**YOUR ASSIGNMENT**
Where does the string "Contact" appear? Copy every line of the entries below that holds it.
= Beginning of Section =
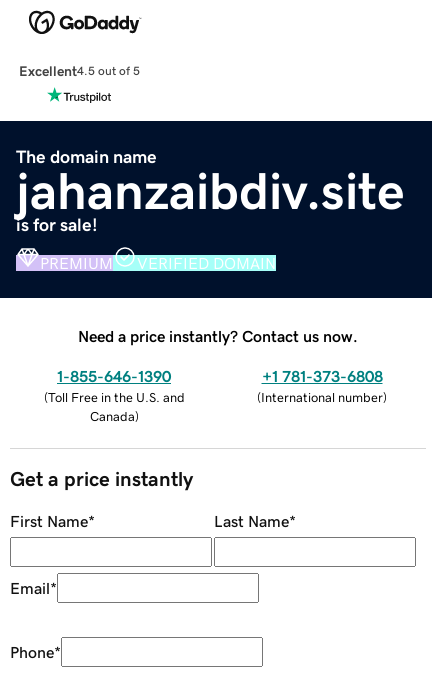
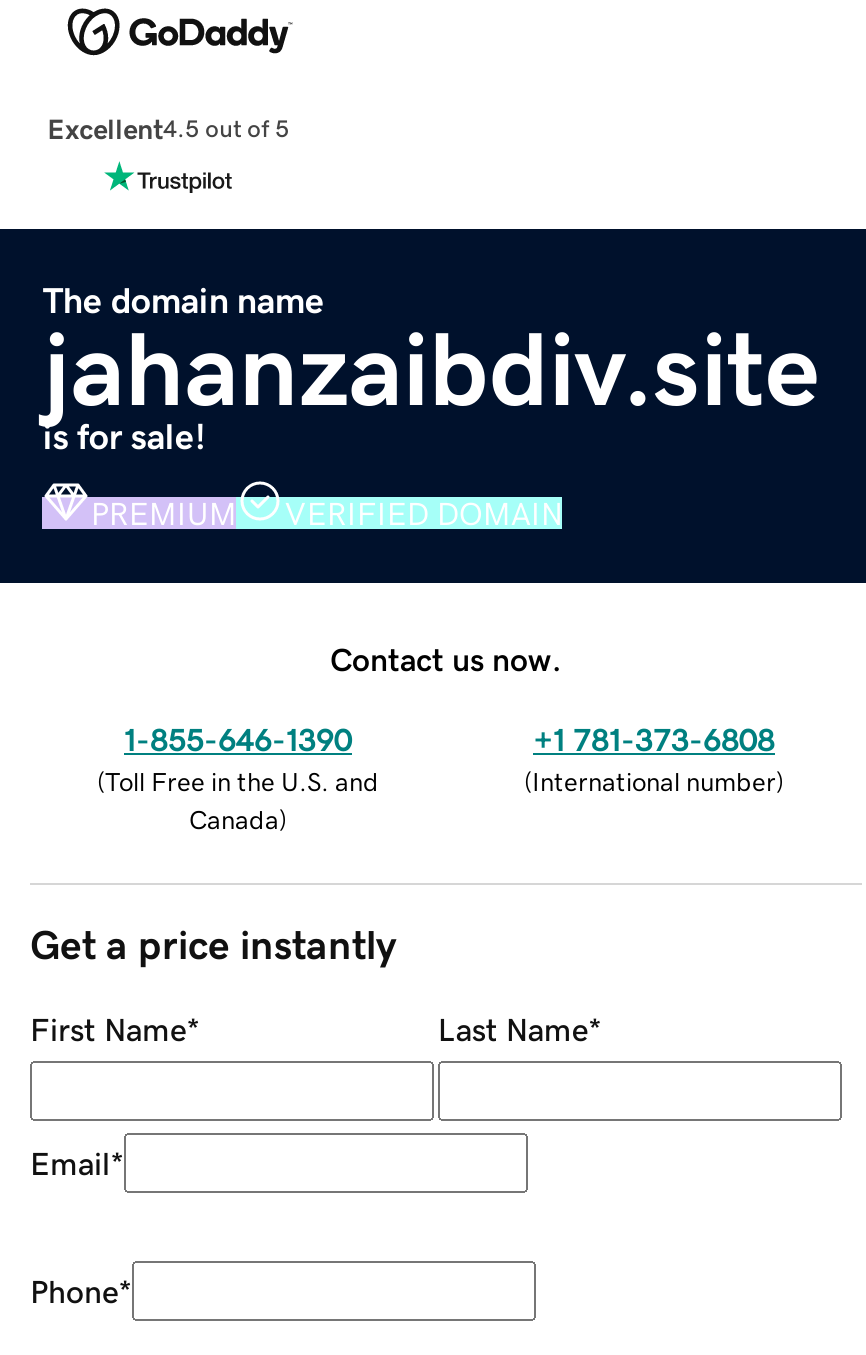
- Need a price instantly? Contact us now.
+ Contact us now.
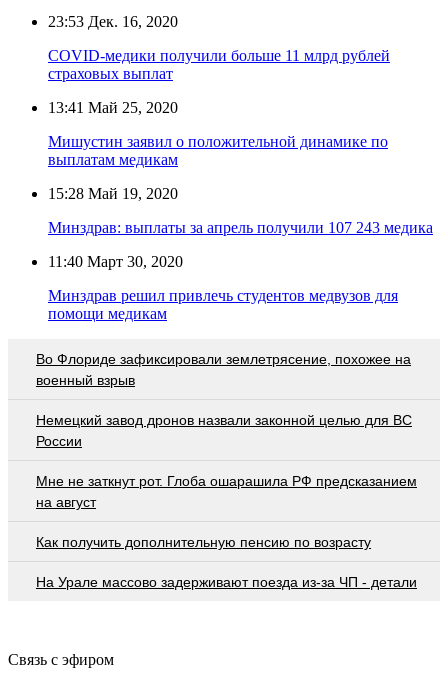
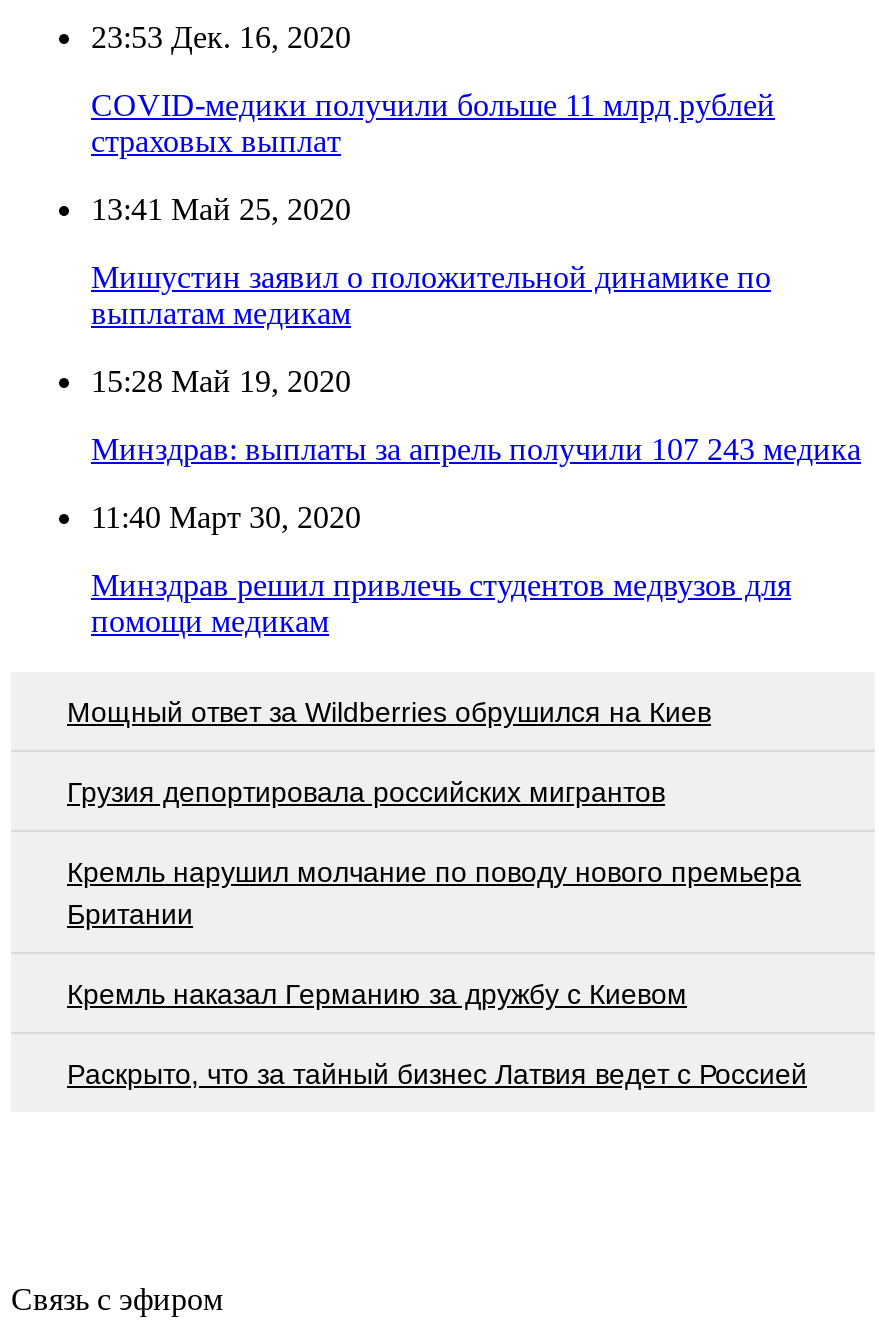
- Во Флориде зафиксировали землетрясение, похожее на
- военный взрыв
+ Мощный ответ за Wildberries обрушился на Киев

- Немецкий завод дронов назвали законной целью для ВС
- России
+ Грузия депортировала российских мигрантов

- Мне не заткнут рот. Глоба ошарашила РФ предсказанием
- на август
+ Кремль нарушил молчание по поводу нового премьера
+ Британии

- Как получить дополнительную пенсию по возрасту
+ Кремль наказал Германию за дружбу с Киевом

- На Урале массово задерживают поезда из-за ЧП - детали
+ Раскрыто, что за тайный бизнес Латвия ведет с Россией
= End of Section =
**WRITTEN RESPONSE**
- Need a price instantly? Contact us now.
+ Contact us now.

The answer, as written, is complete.